It was while they were still sitting in the living room talking with Mr. Worden that Janet arrived with a goody tray. Crackers and cookies, and even a few sandwiches, and tea. For in any stress of circumstances Janet considered tea a panacea for all ills and couldn't bear to let an occasion go by without it.

While they talked, there came a message from Mike. They thought they had a clue that led to the woods north of the town. There were woods all about the town of Glencarroll, so it was quite a proposition to hunt a fugitive in an area like that. Mike said they were getting bloodhounds, using some of the young man's clothes that had been in possession of the police department. They felt reasonably sure by this method they might find him. Unless, of course, he had been able to get away on a train or hitchhike a ride. Although the highways were being watched at every crossroad, and cars stopped and searched.

Eden caught her breath.

"Oh, this all seems so dreadful. How Father would have hated to have things like this happen."
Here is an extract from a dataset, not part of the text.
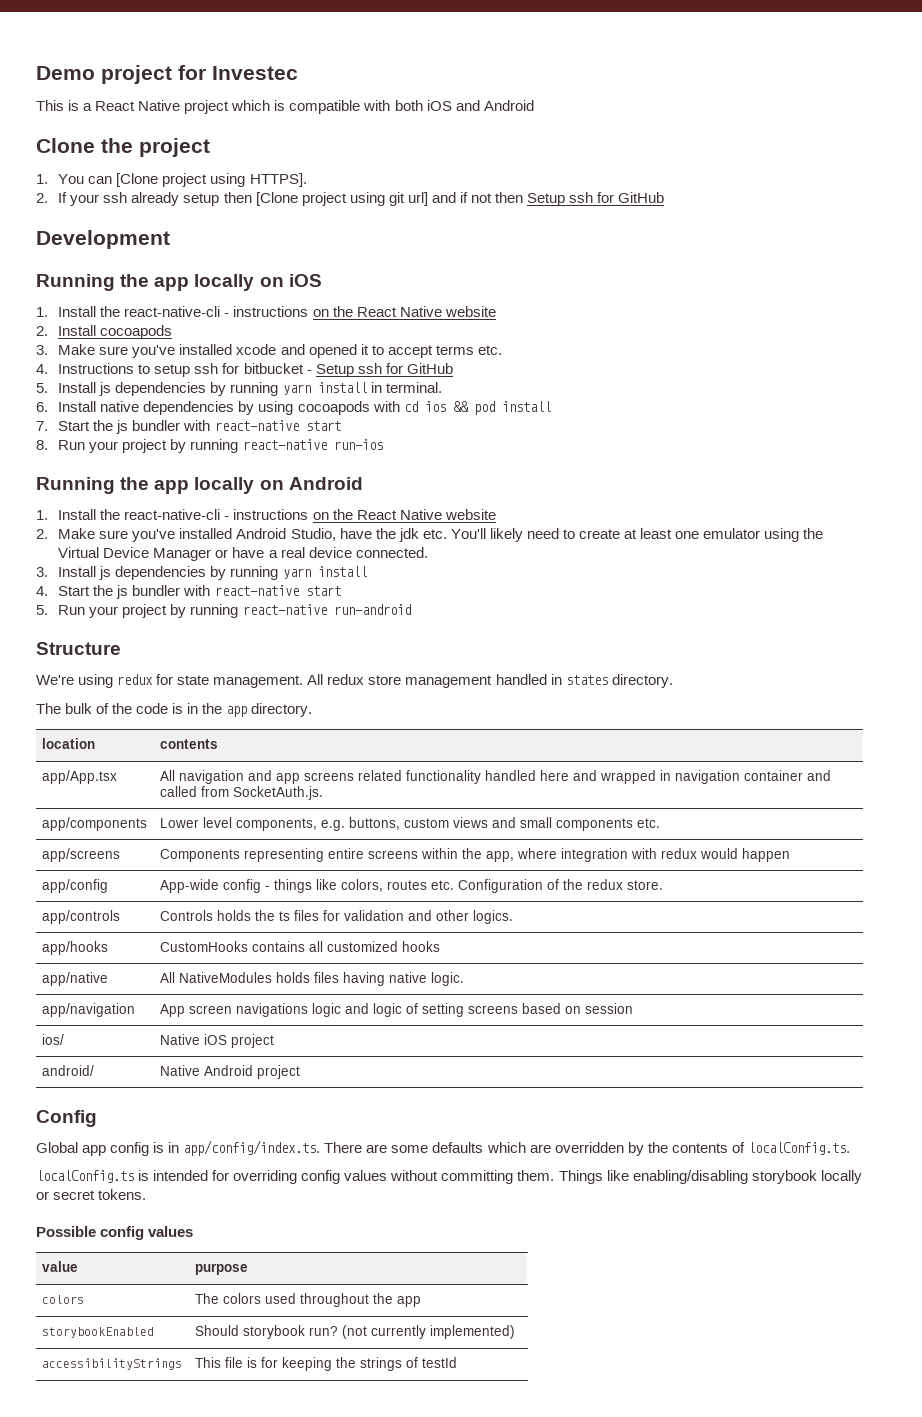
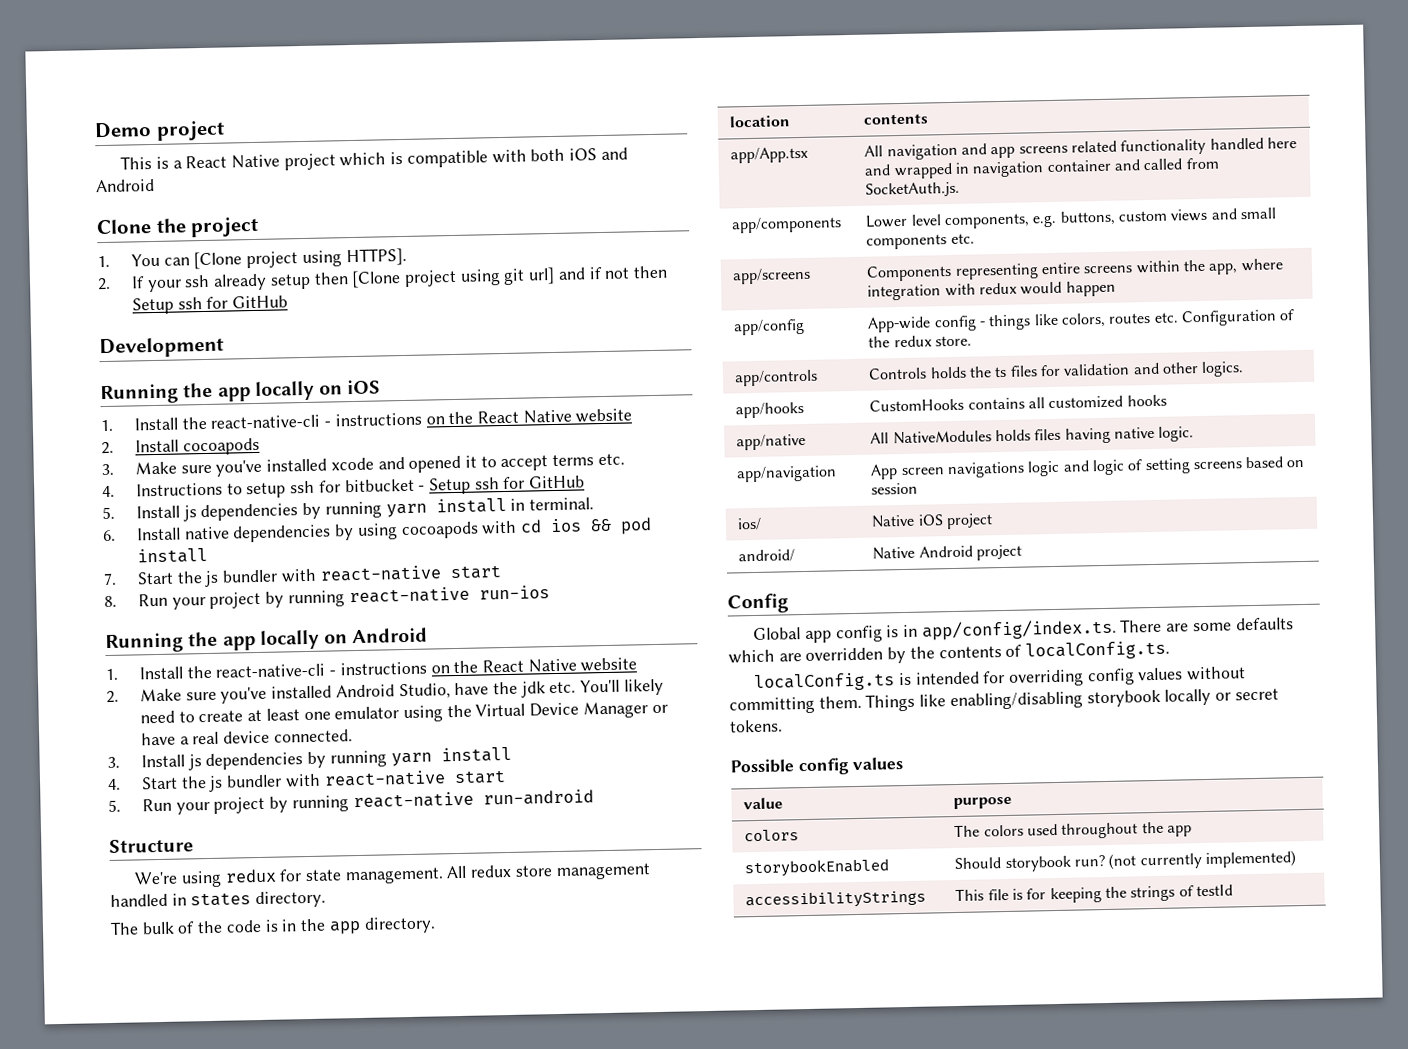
- Demo project for Investec
+ Demo project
"Yes," said her father's friend. "I certainly wish it could have been prevented, or at least that we could have kept the knowledge of it from you."

"Oh, but you couldn't!" laughed Eden. "It began with me. Ellery Fane walked into the library where I was going through some letters Father had told me to read and began to say that he and his mother were coming to take care of me, and that he would help me go through all the papers of the estate and get better investments! He said he was a financial expert!"

"The insufferable egotist. It sounds like some of the stuff he pulled off when he was a mere boy in the bank, carrying on his forgery schemes. Well, child, I guess we are fortunate that this has all come out in the open now, instead of having it smolder along out of sight. The whole trouble is that Ellery Fane did manage to get a good deal of information about your father's estate while he was with us, and he has never forgotten that there might be a rich mine for himself if he could only manage to get an entrance here. Well, I'm sorry, but I do hope the fellow will be caught, and soon. Now I must go, but I'll be over early in the morning, Eden, and Lorrimer will let me know sooner than that if anything more happens meanwhile."

When Mr. Worden and the policeman were gone, and while Janet was fixing a comfortable couch with blankets and pillows for the lawyer to sleep on, Eden lingered for a moment to speak to him.

"You know we have plenty of comfortable sleeping rooms upstairs where you could rest better than the library," she said, with a troubled look. "It doesn't seem right for you to have to sleep on the couch when you are so kind as to stay here."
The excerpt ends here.